Transcriptional Regulation of the MS2 Gene of Paramecium tetraurelia

Abstract

MS2 of Paramecium tetraurelia is the gene that we have cloned as one expressed at much higher levels in a short-lived mutant than in its parental wild-type stock and have characterized its expression to be enhanced with increased clonal age of the wild-type stock. This gene has been found to be preferentially expressed also in paramecia undergoing autogamy which is one of the termination modes of the Paramecium clonal life span. Here we investigated the transcriptional mechanism for the MS2 expression in light of its possible causal relationship to the Paramecium clonal life span. DNA-protein binding analyses of the upstream of the MS2 gene identified a stretch of DNA sequence that interacted specifically with macronuclear proteins prepared from the MS2- expressing mutant.

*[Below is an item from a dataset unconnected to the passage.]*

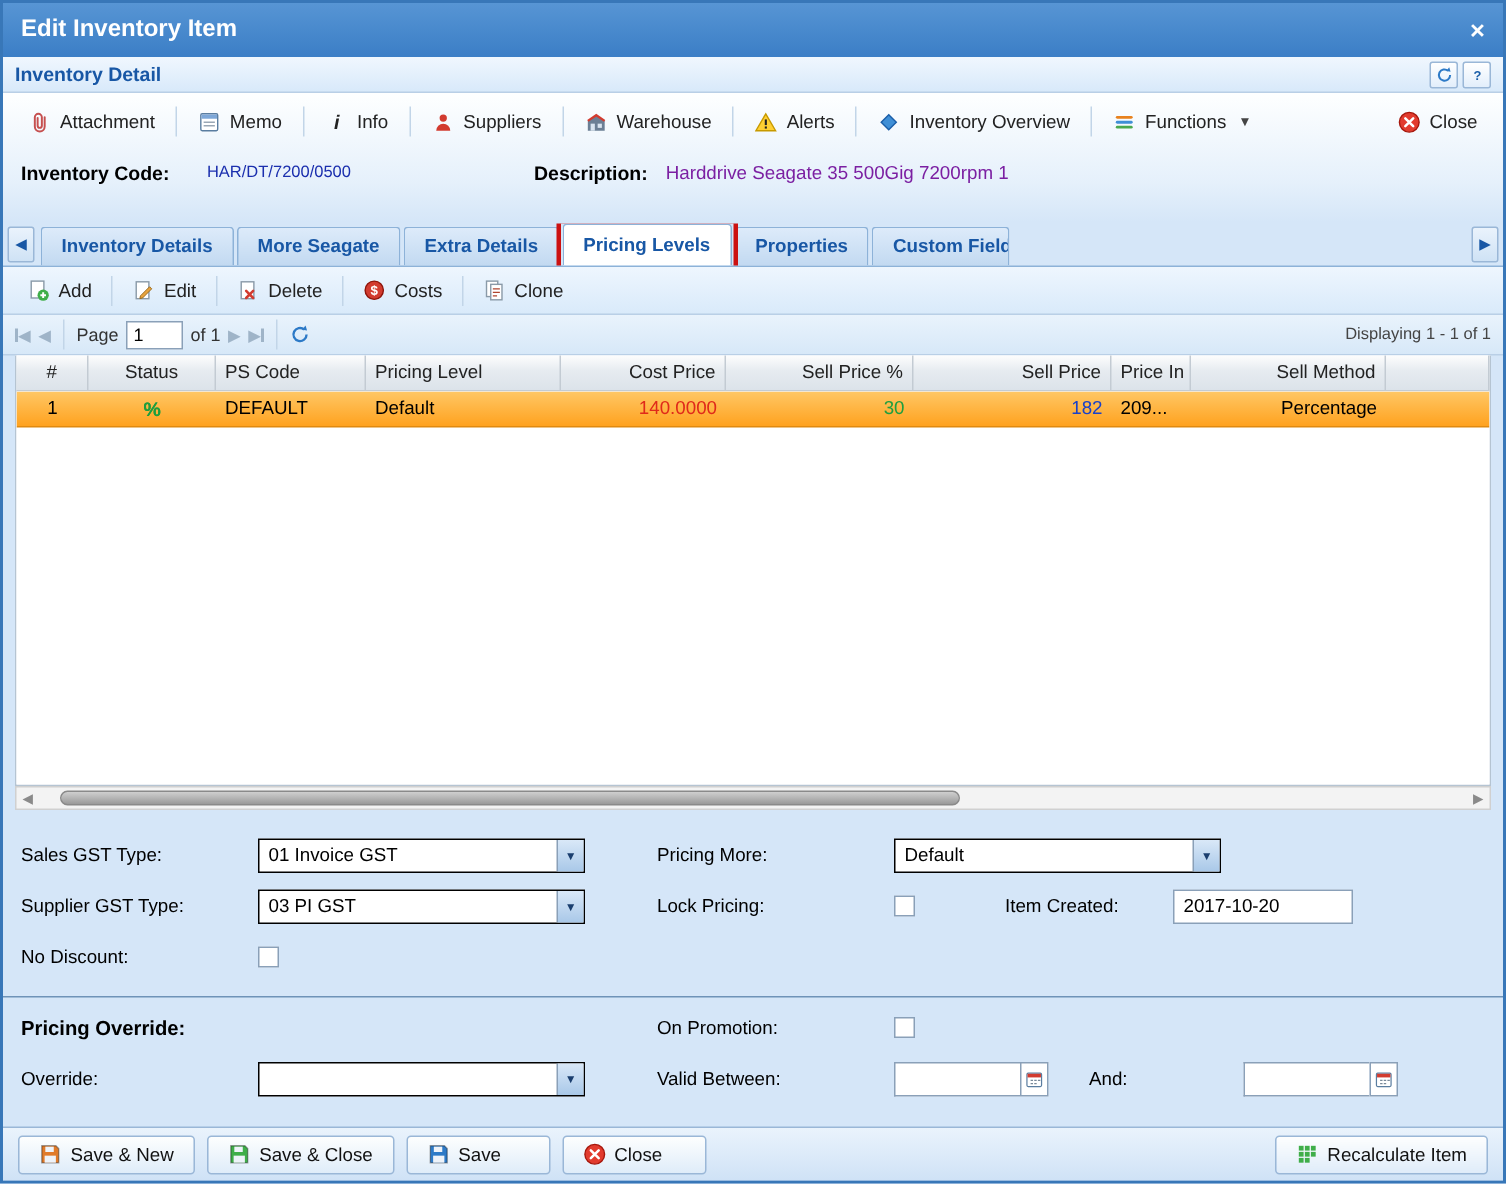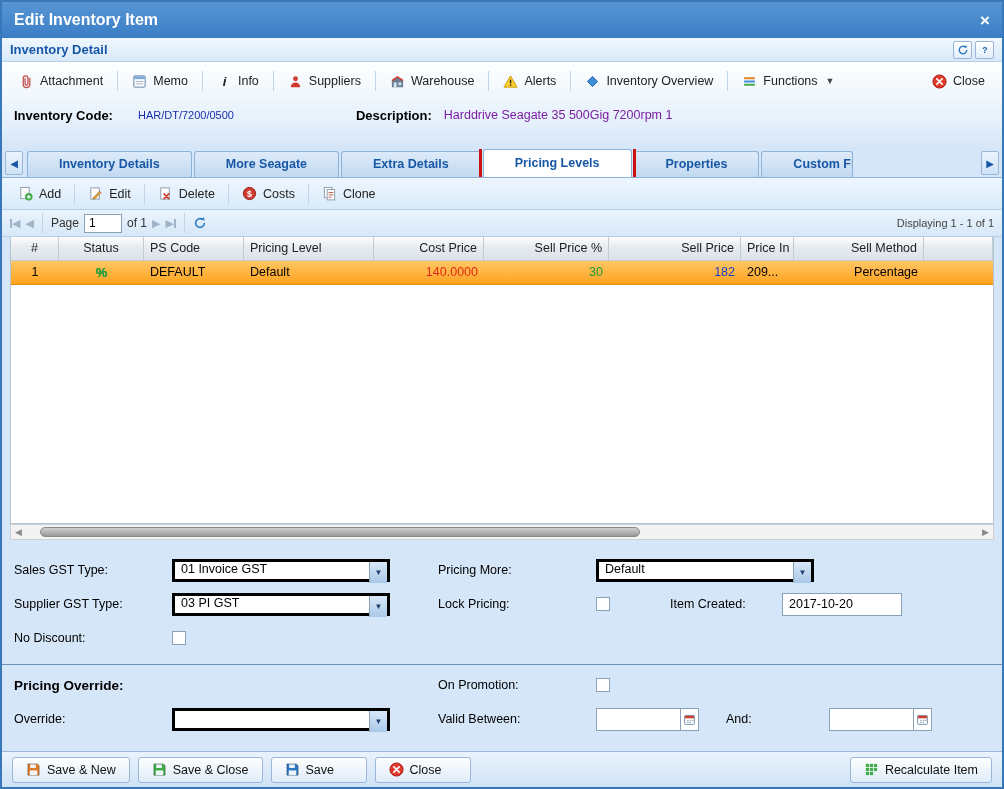"Inventory Details" .tab { padding: 0 31px -> 0 13px }
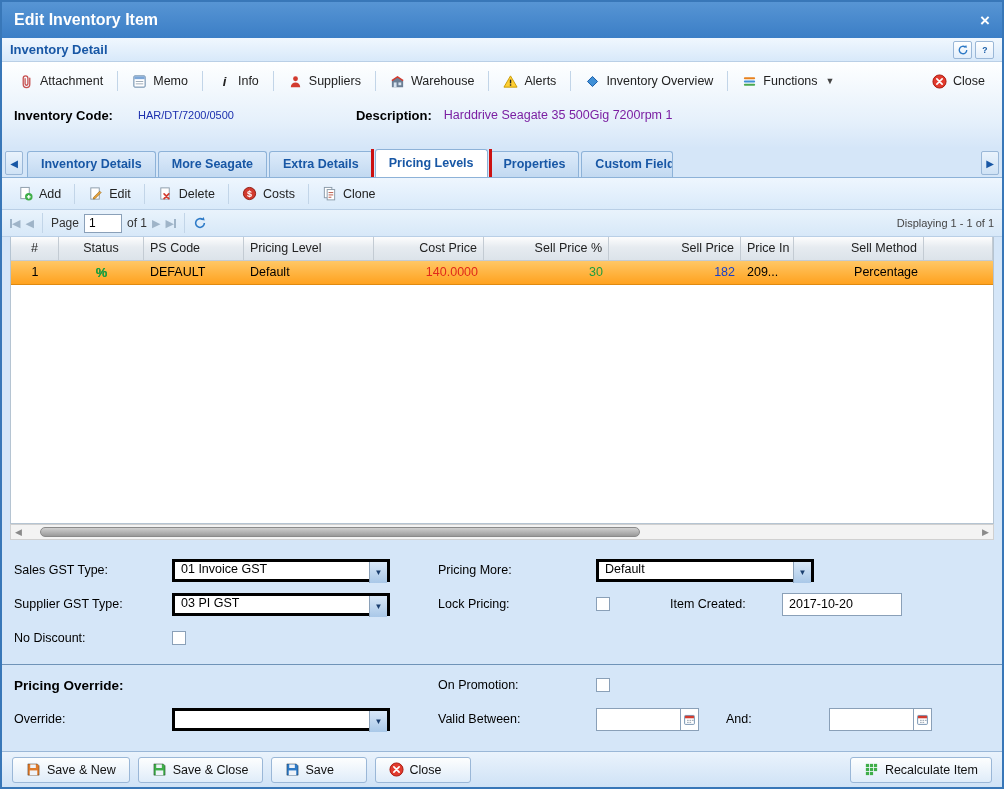"01 Invoice GST" .combo { align-items: none -> center; border: 3px solid #000000 -> 1px solid #000000 }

The DNA sequence was mapped to the 33 bp between — 335 and — 303, counting from the initiation position of MS2 transcription. A protein, 15,000 in molecular mass, with a binding ability for this DNA element was purified to homogeneity from the macronuclear proteins by a chromatography using the specific DNA-protein interaction. In vitro transcriptional analyses revealed that both the purified protein and its target DNA domain are essential for increased synthesis of the MS2 transcript. These results showed that the DNA-protein interaction is required for induction of the MS2 expression.